Tabular data: the `DataFrame` container¶

sdata.sclass.dataframe.DataFrame is the self-describing tabular container (it supersedes the deprecated Data class). It wraps a pandas DataFrame together with per-column metadata and dataset-level metadata, and serializes to Parquet, Arrow/Feather, CSV, dict/JSON, JSON-LD/RDF, a Frictionless Data Package and HDF5 — with the qualifying metadata either embedded or written as an independent sidecar.

import pandas as pd
from sdata.sclass.dataframe import DataFrame

df = pd.DataFrame({"weight": [10, 20, 30], "height": [1.5, 1.6, 1.7]})
sdf = DataFrame(df=df, name="specimen_01", description="a tension test")

__init__ accepts df, column_metadata (a dict {col: {unit, label, ...}} or a Metadata) and any Base keyword (name, description, project, …).

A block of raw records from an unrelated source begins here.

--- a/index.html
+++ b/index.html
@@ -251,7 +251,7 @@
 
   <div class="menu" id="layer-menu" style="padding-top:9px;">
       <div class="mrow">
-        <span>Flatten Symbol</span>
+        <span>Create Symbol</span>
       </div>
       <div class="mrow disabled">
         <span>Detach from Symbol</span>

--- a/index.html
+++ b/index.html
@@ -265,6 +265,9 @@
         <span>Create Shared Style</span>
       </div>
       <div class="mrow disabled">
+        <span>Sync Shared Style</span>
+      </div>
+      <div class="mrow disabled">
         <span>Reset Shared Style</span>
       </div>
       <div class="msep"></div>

Passing no df yields an empty table.

The pandas frame¶

The wrapped frame is always available via sdf.df (settable). Thin convenience pass-throughs delegate to it:

sdf.df                 # the pandas DataFrame
len(sdf)               # number of rows
sdf.shape              # (3, 2)
sdf.columns            # Index(['weight', 'height'])
sdf.dtypes             # per-column pandas dtypes
sdf.head(2)            # first n rows
sdf.describe()         # descriptive statistics
repr(sdf)              # (DataFrame <…> shape=(3, 2))

Assigning a new frame (sdf.df = other) keeps the column metadata in sync — see Column metadata.

Dataset metadata¶

Every object carries fully-qualified, machine-readable dataset metadata (sdf.metadata), a free-text sdf.description, and a deterministic identity (sdf.name / sdf.sname / sdf.suuid). Reserved _sdata_* attributes (name, sname, suuid, class, ctime, parent, project, topology) are populated automatically.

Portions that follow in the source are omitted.